Multimodal Graphical Models


In many natural scenarios, data is collected from diverse domains and exhibits heterogeneous properties: each of these domains have different dynamics and present a different view of the same data. Such forms of data are known as multi-view data. In a multi-view setting, each view of the data may contain some knowledge that other views do not have access to. Therefore, multiple views must be employed together in order to describe the data comprehensively and accurately. Multi-view learning has been an active area of machine learning research focused on modeling multi-view data. By exploring the consistency and complementary properties of different views, multi-view learning is considered more effective, more promising, and has better generalization ability than single-view learning.

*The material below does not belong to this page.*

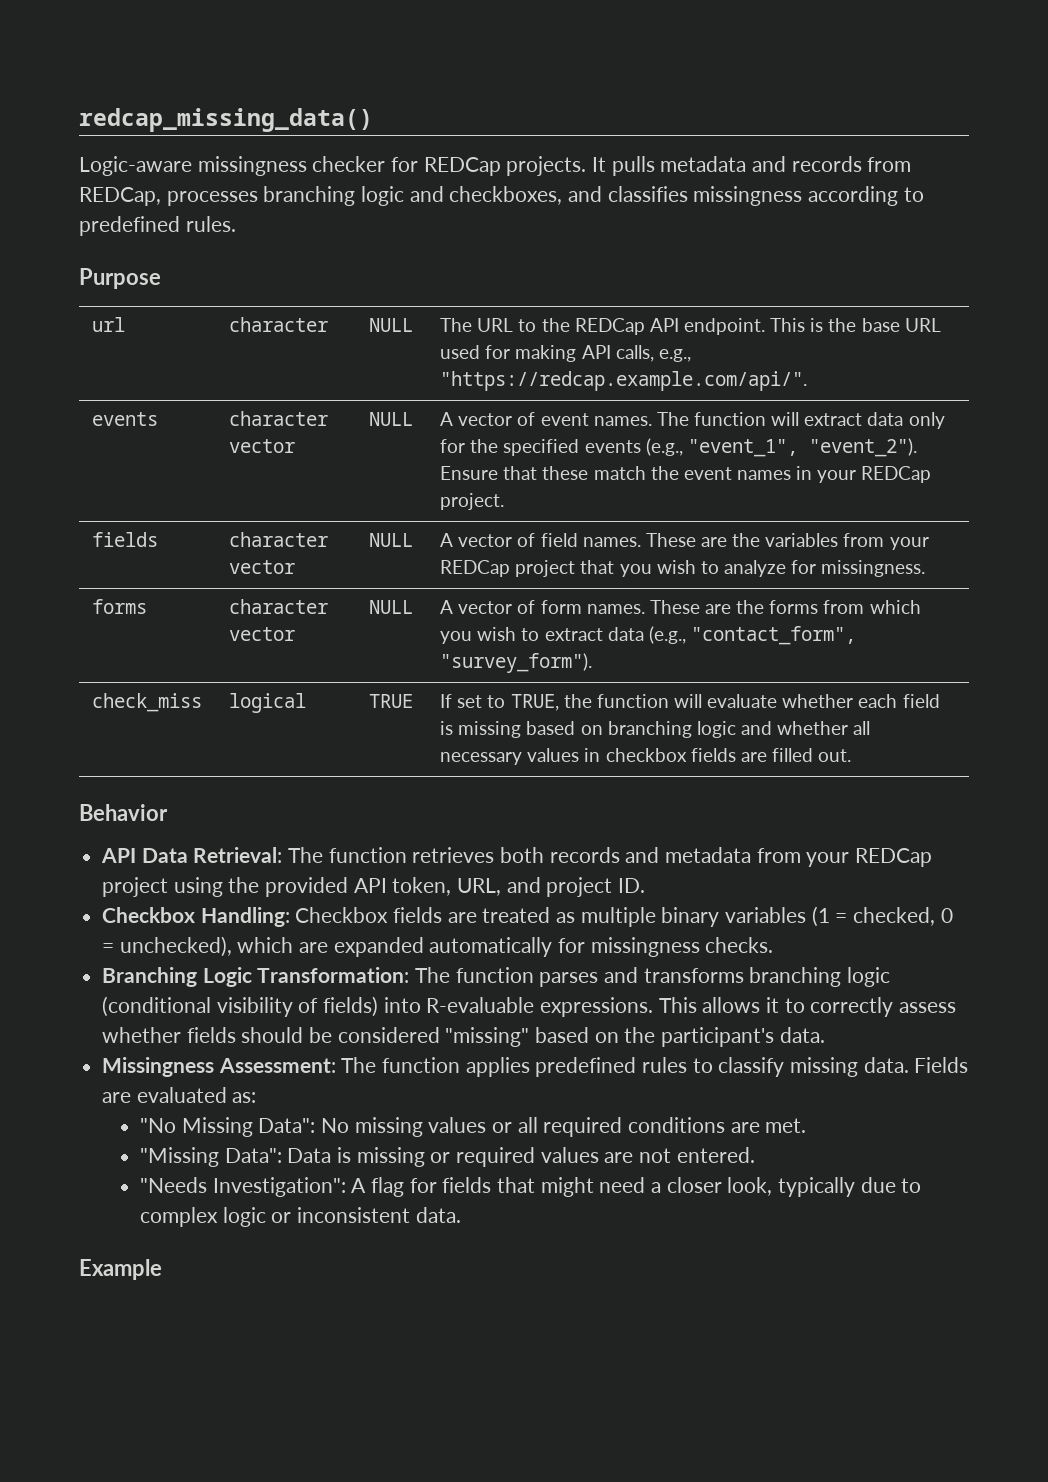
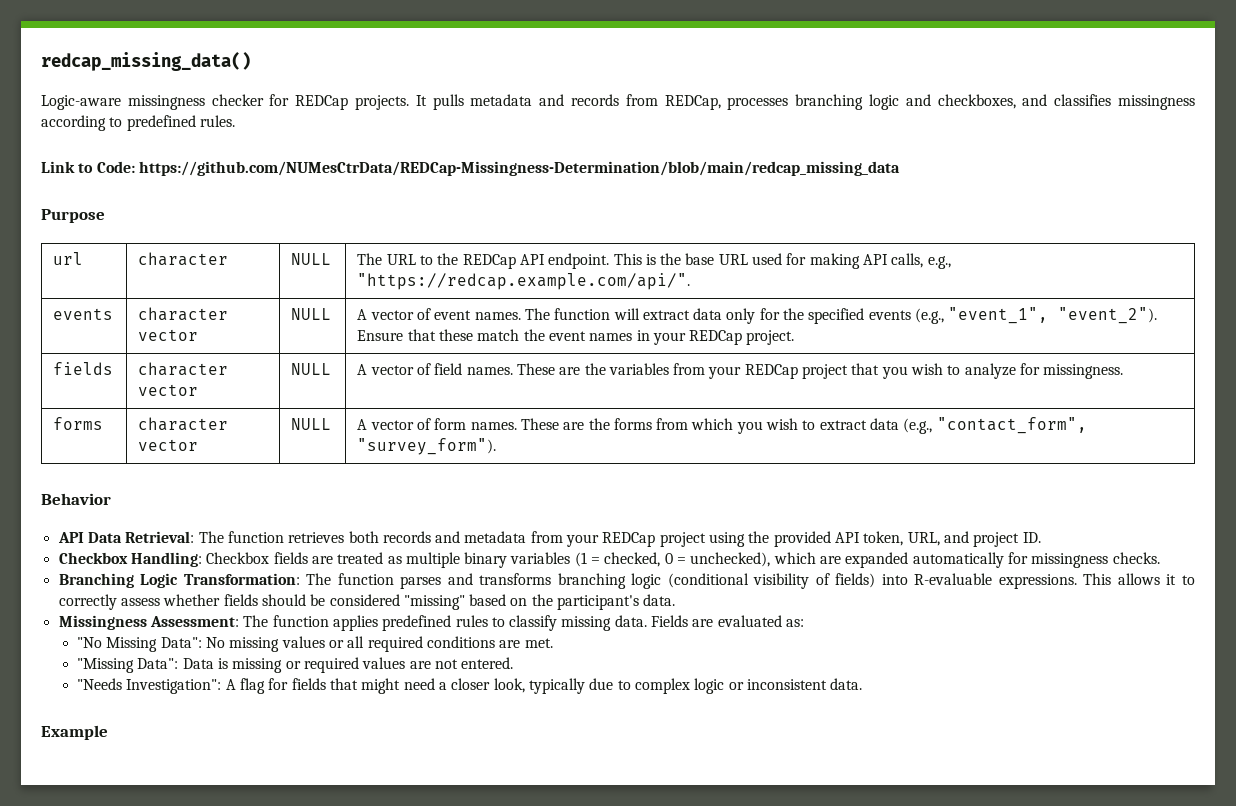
+ Link to Code: https://github.com/NUMesCtrData/REDCap-Missingness-Determination/blob/main/redcap_missing_data
- check_miss | logical | TRUE | If set to TRUE, the function will evaluate whether each field is missing based on branching logic and whether all necessary values in checkbox fields are filled out.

Multi-view sequential learning extends the definition of multi-view learning to manage with different views all in the form of sequential data, i.e. data that comes in the form of sequences. For example, a video clip of a speech can be partitioned into three sequential views — text of the speech, video of the speaker, and tone of the speaker’s voice. In multi-view sequential learning, two main forms of interactions exist. The first form is called view-specific interactions; interactions that involve only one view. One example involves learning the sentiment of a sentence based only on the sequence of words in that sentence. More importantly, the second form of interactions are defined across different views. These are known as cross-view interactions. Cross-view interactions span across different views and times — some examples include a listener’s backchannel response or the delayed rumble of distant lightning in the video and audio views. Modeling these view-specific and cross-view interactions lies at the core of multi-view sequential learning.